Liberty Interactive Corp., parent company of online retailer and TV-shopping giant QVC Group, announced today it will acquire HSN Inc., another online retailer and TV shopping network, for stock valued at $2.1 billion.
The total value of the deal, including cash and short- and long-term investments, is $2.6 billion. Liberty Interactive currently owns 38.2% of HSNi and with this deal will acquire the remaining 61.8%. HSN Inc. includes the online and TV retailer HSN, and the Cornerstone brands portfolio, which includes home furnishings retailers Garnet Hill, Frontgate, Ballard Designs, Improvements and Grandin Road.
For QVC, the acquisition will increase its scale, boost its online and mobile sales, bolster its development of “over the top” technology that reaches consumers who don’t have cable TV plans, and provide “meaningful synergies through cost reduction and revenue growth opportunities,” Liberty Interactive says.
“The addition of HSN will enhance QVC’s position as the leading global video e-commerce retailer,” said Greg Maffei, Liberty Interactive president and CEO in the acquisition announcement. “Every year they together produce over 55,000 hours of shoppable video content and have strong positions on multiple linear channels and OTT platforms.”

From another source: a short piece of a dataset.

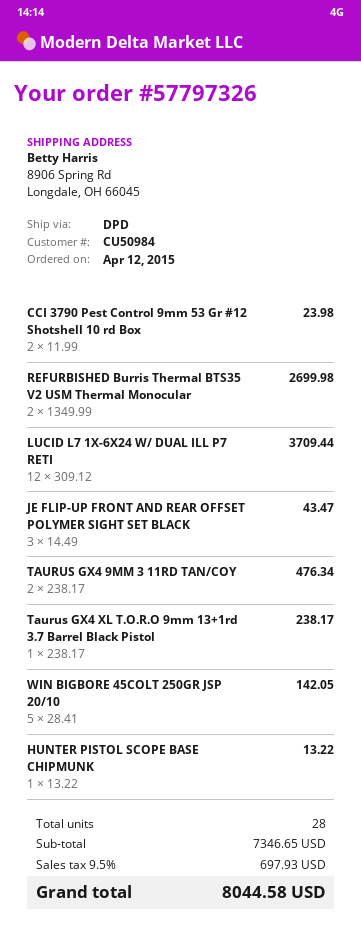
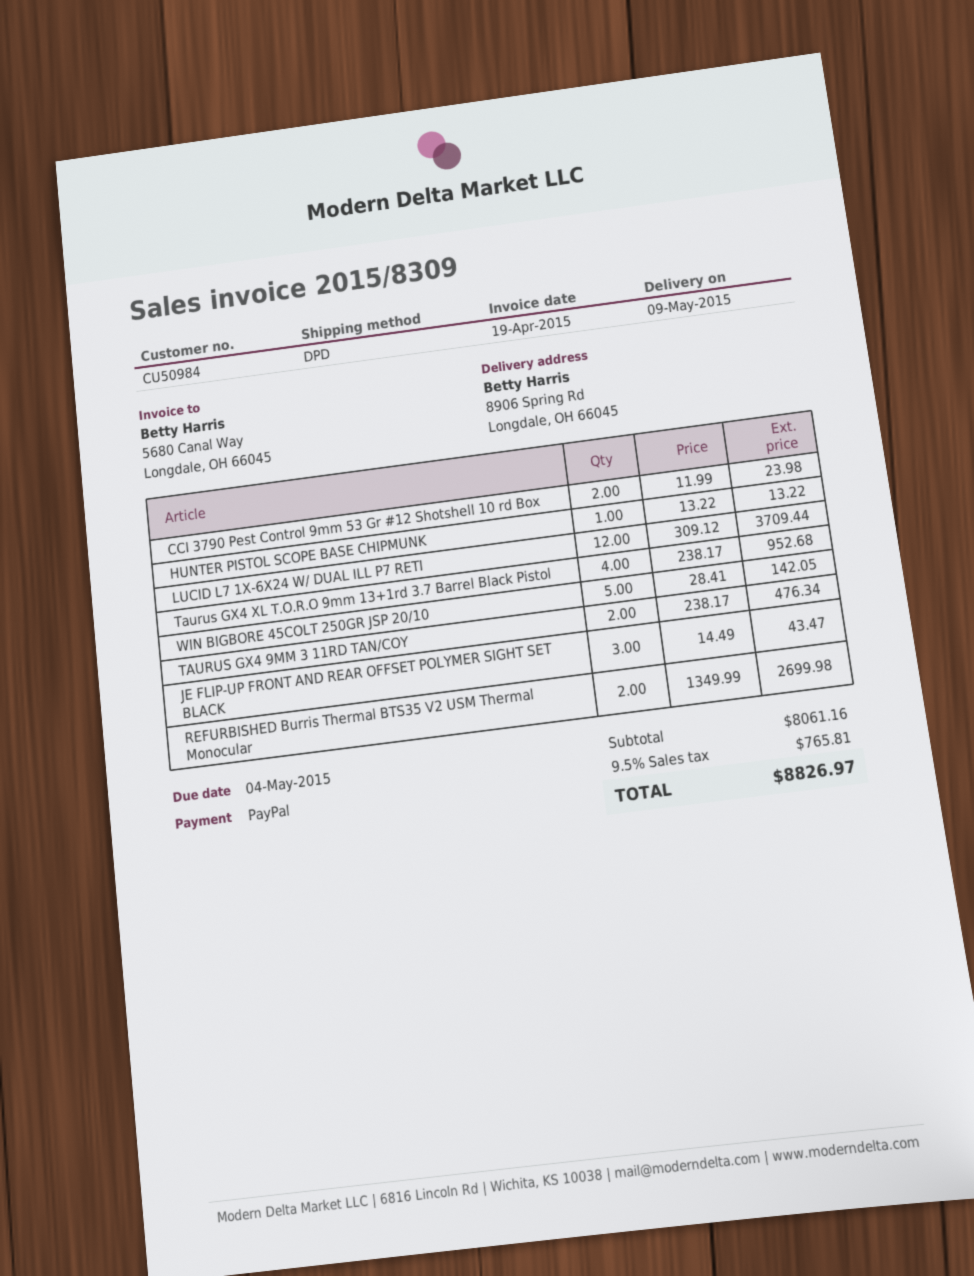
Taurus GX4 XL T.O.R.O 9mm 13+1rd 3.7 Barrel Black Pistol: 1 x 238.17 = 238.17 -> 4 x 238.17 = 952.68
subtotal: 7346.65 -> 8061.16
tax: 9.5% = 697.93 -> 9.5% = 765.81
total: 8044.58 -> 8826.97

HSN and QVC networks will continue to operate separately and maintain distinct brands, according to Liberty Interactive Corp. Combined, there will be five U.S. networks including QVC, QVC2, BeautyiQ, HSN and HSN2.
Because both companies are so similar already, the acquisition makes sense, says Ken Cassar, principal analyst at Slice Intelligence. The retailers have similar businesses models, merchandise and likely customer demographics, he says.
“This acquisition was just a completion of what had already been started,” Cassar says.
While slimming down its TV networks would reduce costs, the merger allows QVC and HSN to differentiate the TV networks more than than they could when they competed directly, Cassar says.
QVC Group ranks No. 7 in the Internet Retailer 2017 Top 1000 and generated $5.594 billion in online sales in 2016. HSN is No. 28 with $1.896 billion in 2016 online sales, according to Top500Guide.com. E-commerce sales are roughly half of the retailers’ total annual sales, according to their respective earnings reports.
Online sales, however, have grown slowly in the past few years for both merchants. From 2015 to 2016, QVC Group’s online sales grew 7.33% and HSN Inc.’s online sales decreased 1.2% year over year, compared with the average year-over-year growth rate for the Top 500 retailers at 23.31%, according to Top500Guide.com. QVC’s five-year compound annual growth rate is -2.73%, while HSN’s is 7.20%, according to Top500Guide.com.
Slow online sales could also be attributed to a waning TV shopping audience, Cassar says.
“Cord cutting has to be a significant impediment to the TV shopping business,” he says, referring to the trend of consumers relying on internet services to watch television instead of cable or satellite connections. “While e-commerce may account for 50% of sales, my guess is that in a lot of cases online sale are driven by exposure to the product on television.”
Both retailers, however, have made an effort to distribute their video content in other ways besides TV. For example, HSN has hosted more than 70 Facebook Live events in which the retailer broadcasts a live video to its followers on the social media network.
The deal is expected to close in the fourth quarter of 2017. HSN’s headquarters will remain in St. Petersburg, Fla., and QVC’s CEO Mike George will also take charge of HSN. In April of this year, HSN CEO Mindy Grossman resigned to become president and CEO at Weight Watchers International Inc. and the retailer has not replaced her.
The sale price for HSN is smaller than what Liberty Interactive Group paid when it acquired fast-growing flash-sale retailer of women’s and children’s products zulily Inc. in 2015 for $2.4 billion. In 2016, Zulily Group generated $1.55 billion in revenue.